Work fine in v20.07.1.
Also, I found schema will impact a lot.
If I drop all reverse index I can bulk load successfully.
(PS: my machine is 128RAM, 32 CPU)

relation1 [uid] .
relation2 [uid] .
…
success

relation1 [uid] @count @reverse .
relation2 [uid] @count @reverse .
…
OOM

But, if I can’t count edges, how can I do calculation?

I think Dgraph is not truly for big data.
All is fine for those small test data, like 500M?
While for our big dataset, bulk loader costs a lot of memory, like xidmap option, like reduce step.

omar · August 28, 2020, 10:31am

Hi @jgoodall, @jokk33

We have a potential fix for the issue you are having with bulk loader. The PR is the following one:

fix(bulk): Batch list in bulk loader to avoid panic by harshil-goel · Pull Request #6312 · dgraph-io/dgraph · GitHub

Basically we found out that we were writing a big list (posting list for a key) directly to disk which could cause an overflow. So now we batch the list before writing

It would be nice if you can compile it and test it against your dataset, let us know if you need help in compiling it.

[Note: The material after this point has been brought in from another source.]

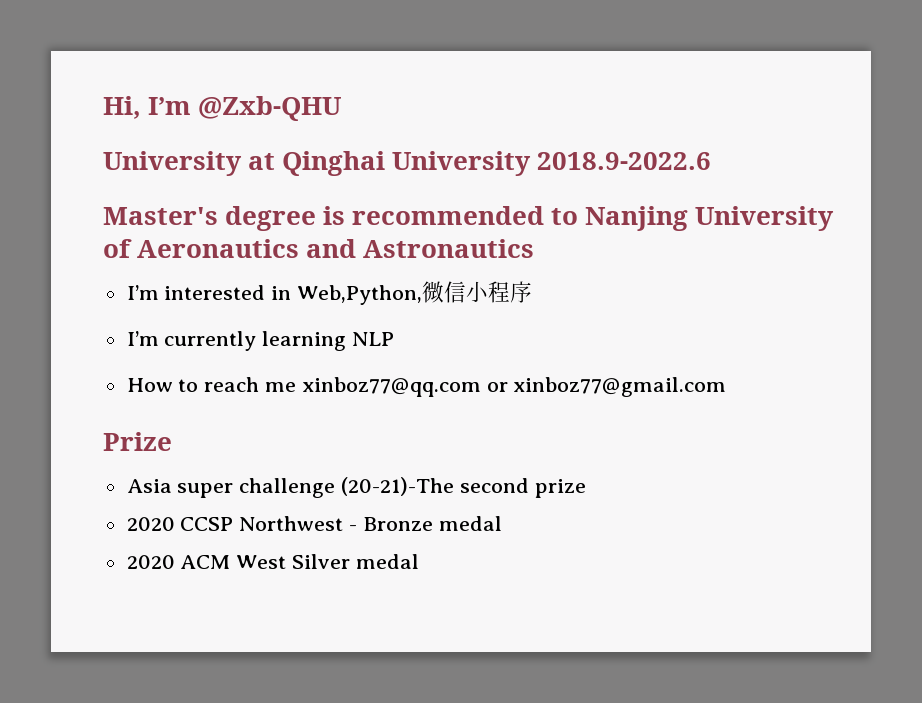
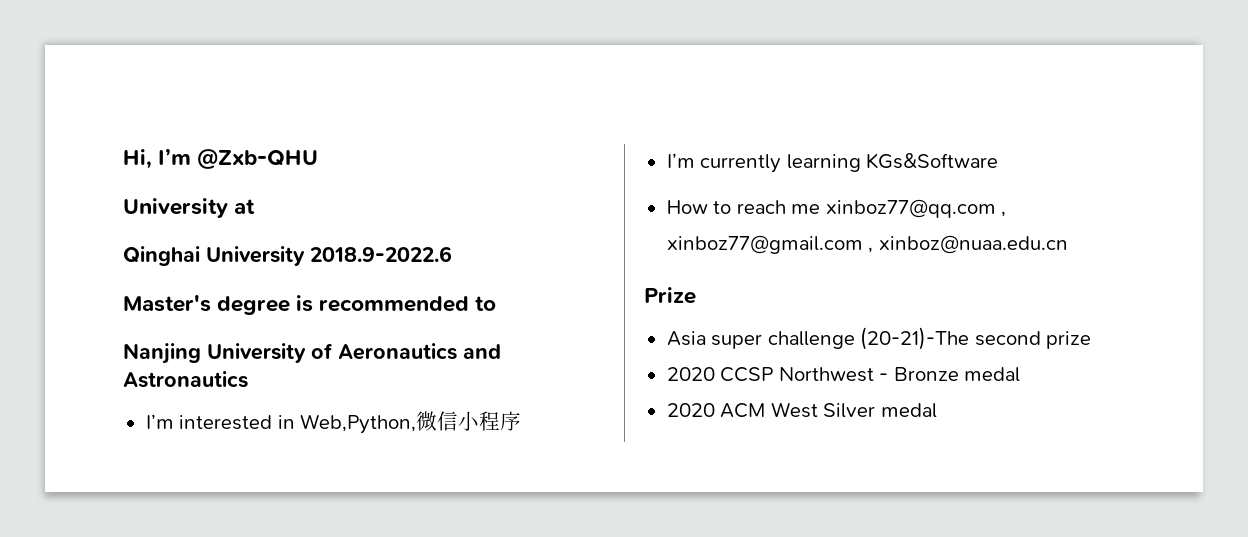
(276, 161) none -> (256, 206) //
(579, 216) none -> (497, 303) //
[352,332,395,346] NLP -> [866,153,999,169] KGs&Software
[486,382,508,392] or -> [1001,211,1007,217] ,
(727, 387) none -> [868,235,1068,254] , xinboz@nuaa.edu.cn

Your feedback will be valuable for us

Thanks,
Omar Ayoubi

omar · September 1, 2020, 9:15am

Hi @jgoodall , @jokk33

I’d like to touch base here, checking if you had the chance to test out the fix I reported above.

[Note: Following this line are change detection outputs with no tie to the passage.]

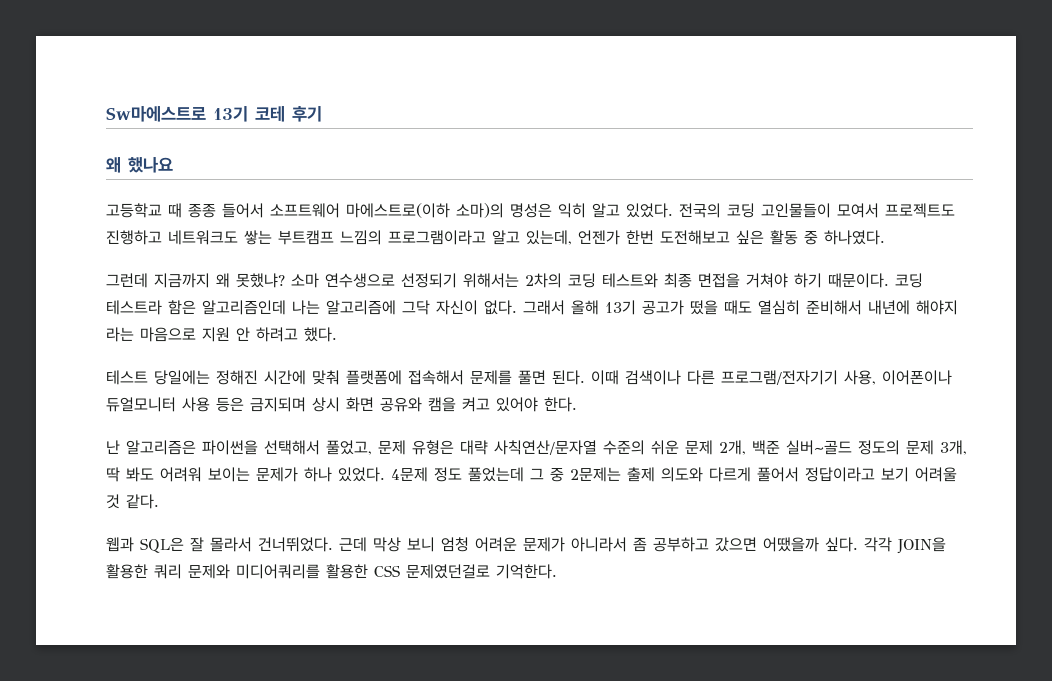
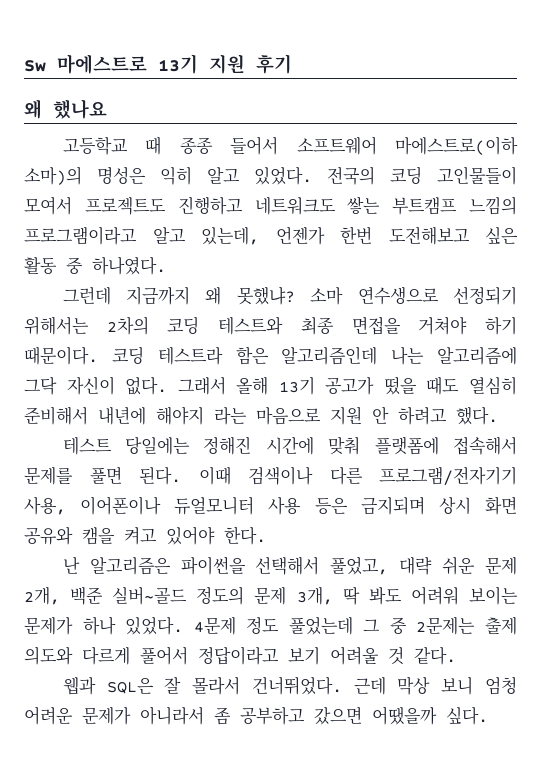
[106,106,285,122] Sw마에스트로 13기 코테 -> [24,54,245,74] Sw 마에스트로 13기 지원
[378,440,645,455] 문제 유형은 대략 사칙연산/문자열 수준의 -> [399,556,433,575] 대략
[864,537,946,554] [106,564,557,579] 각각 JOIN을 활용한 쿼리 문제와 미디어쿼리를 활용한 CSS 문제였던걸로 기억한다. -> (488, 716) none

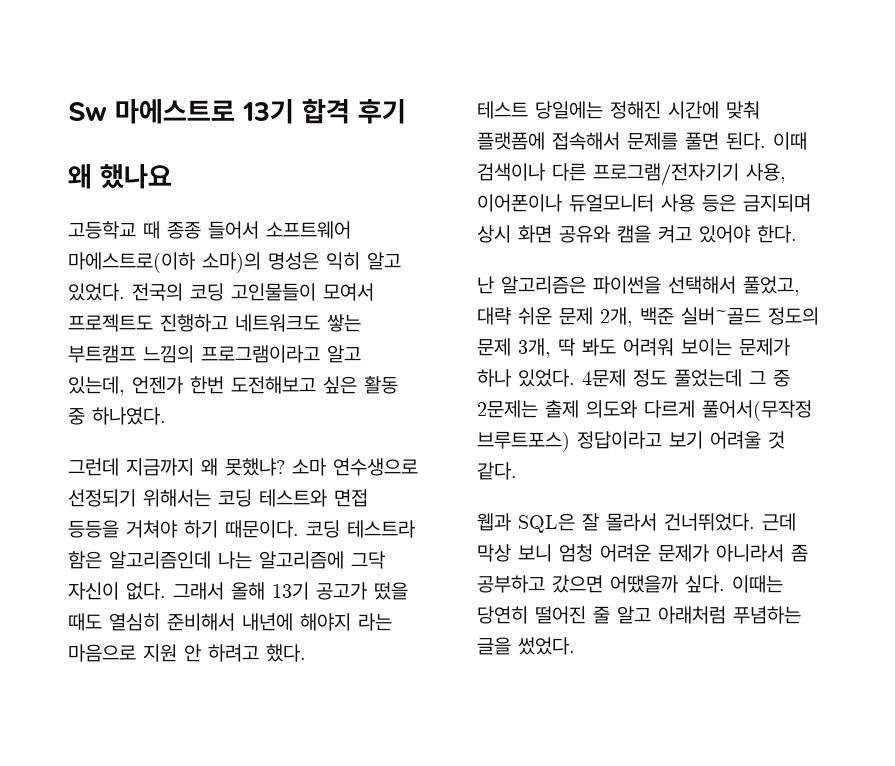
[209,54,245,74] 지원 -> [302,98,350,124] 합격
[106,316,149,335] 2차의 -> (211, 498) none
[300,316,401,335] 최종 면접을 -> [334,489,368,507] [68,520,119,538] 면접 등등을
[140,646,188,665] 풀어서 -> [702,400,812,421] [477,431,570,452] 풀어서(무작정 브루트포스)
(488, 716) none -> [732,575,783,593] [477,606,801,624] [477,637,575,655] 이때는 당연히 떨어진 줄 알고 아래처럼 푸념하는 글을 썼었다.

Let us know if you need help in compiling and building the branch, happy to help

Again, your feedback is valuable for us

Best,
Omar Ayoubi

BlankRain · September 10, 2020, 1:55am

we also got this error…

jgoodall · September 10, 2020, 12:53pm

On Linux server with 128GB memory, I have tried to use the bulk loader using this patch now multiple times. It fails with an out of memory error each time. Nothing else of significance is running on the machine. The exact command I am running now is (the data will be distributed to a three node alpha cluster after loaded):

./dgraph bulk --zero=localhost:5080 --schema=./rdf/output.schema --files=./rdf --map_shards=3 --reduce_shards=3 --num_go_routines=2

My last attempt failed with no error message:

[00:12:22-0400] REDUCE 04h49m54s 2.65% edge_count:161.6M edge_speed:1.228M/sec plist_count:135.9M plist_speed:1.033M/sec. Num Encoding: 23

I am trying to run it again, I am not sure what other options I should be playing with to get it to finish loading. I think it is getting farther in the reduce phase than I was able to originally so this problem may be fixed, but it is hard to confirm that without having it run to completion.

jgoodall · September 10, 2020, 6:53pm

I tried again to load with dgraph bulk from the branch in the PR and again failed with out of memory, but I believe that PR did solve this specific issue, so I think it is good to merge. Maybe @jokk33 or @BlankRain can test. (I dont have access to the larger server right now where I originally got the error to test in the same environment as the original bug.)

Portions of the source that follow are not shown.